I chanced upon a slim volume this year, by an author whom I greatly admire, the Thomist philosopher Josef Pieper. In the midst of what seems a rather ‘hopeless’ year – from one perspective – I read his Hope and History which, as the title promised, provided some buoyance from that all-too-neglected and misunderstood virtue, the middle child between faith and charity. Pieper’s point is one that bears repeating, from Saint Paul, to Pope Benedict, that our hope is not in this world. This may sound sort of trite, but, when men drunk with power and ambition strive to instantiate the obverse – that our hope is only in this world – grave evil ensues. This, as Pieper and our Faith declare, is the spirit of antichrist, the pseudo-and-secular messianism, the false saviour, who will lie and murder to construct a utopia here on earth. Manducemus et bibamus, cras enim moriemur – let us eat and drink, for tomorrow we may die. A stark message in these Covidian days, that our life is most definitely not about eking out one more dismal day, as we slouch towards entropy, annihilation and eternal oblivion.
How different, how much more joyful are the good tidings of Christianity! That the world was indeed created ‘good’, and man and woman ‘very good. But as good as these good things are, we are a pilgrimage to something far, far greater. Our neither our history, nor our Church, are ordered to an ever-greater ascendancy, towards some omega point of evolution and perfection, a veritable humanist paradise.
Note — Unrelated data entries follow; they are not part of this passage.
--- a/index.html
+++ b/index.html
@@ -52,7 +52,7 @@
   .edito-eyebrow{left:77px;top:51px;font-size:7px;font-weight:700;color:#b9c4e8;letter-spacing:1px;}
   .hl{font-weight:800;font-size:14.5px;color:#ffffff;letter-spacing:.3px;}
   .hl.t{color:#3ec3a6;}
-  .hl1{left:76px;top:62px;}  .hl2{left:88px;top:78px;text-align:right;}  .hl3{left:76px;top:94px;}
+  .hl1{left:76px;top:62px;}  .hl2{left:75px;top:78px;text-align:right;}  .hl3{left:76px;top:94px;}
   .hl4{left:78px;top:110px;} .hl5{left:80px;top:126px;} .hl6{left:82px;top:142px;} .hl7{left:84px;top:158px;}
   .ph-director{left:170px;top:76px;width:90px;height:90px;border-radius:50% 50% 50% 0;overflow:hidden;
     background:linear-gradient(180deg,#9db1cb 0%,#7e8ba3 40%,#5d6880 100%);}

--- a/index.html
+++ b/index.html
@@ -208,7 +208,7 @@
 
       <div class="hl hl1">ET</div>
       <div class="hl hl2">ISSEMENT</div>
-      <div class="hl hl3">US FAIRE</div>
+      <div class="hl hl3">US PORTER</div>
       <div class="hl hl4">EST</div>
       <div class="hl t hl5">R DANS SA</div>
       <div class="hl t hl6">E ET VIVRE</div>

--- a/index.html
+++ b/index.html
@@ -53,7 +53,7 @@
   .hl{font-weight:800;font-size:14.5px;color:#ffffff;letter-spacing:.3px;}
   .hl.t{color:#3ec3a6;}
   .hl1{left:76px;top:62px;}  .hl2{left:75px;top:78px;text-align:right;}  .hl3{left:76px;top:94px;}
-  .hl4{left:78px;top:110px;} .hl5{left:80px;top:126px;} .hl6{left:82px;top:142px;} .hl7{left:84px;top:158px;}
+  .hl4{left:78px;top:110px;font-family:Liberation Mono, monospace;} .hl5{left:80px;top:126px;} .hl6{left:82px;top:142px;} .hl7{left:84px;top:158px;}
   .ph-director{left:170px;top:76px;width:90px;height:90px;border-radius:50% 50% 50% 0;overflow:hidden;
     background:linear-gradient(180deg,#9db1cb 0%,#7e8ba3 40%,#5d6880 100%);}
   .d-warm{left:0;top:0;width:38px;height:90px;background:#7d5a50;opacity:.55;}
Rather, this world will be consumed in a cataclysm – or, better, its ‘passing form’, and all of its material – the goodness and virtues, the ‘treasure’ of which Christ speaks – will be transfigured into the Kingdom that will have no end.
There are adumbrations here of Pope Benedict’s 2008 encyclical Spe Salvi, on the theme of salvific hope, and why Christians should never lose their ‘anchor’ and perspective; why so many martyrs went so joyfully to their deaths; and why countless saints accepted suffering as a treasure from God.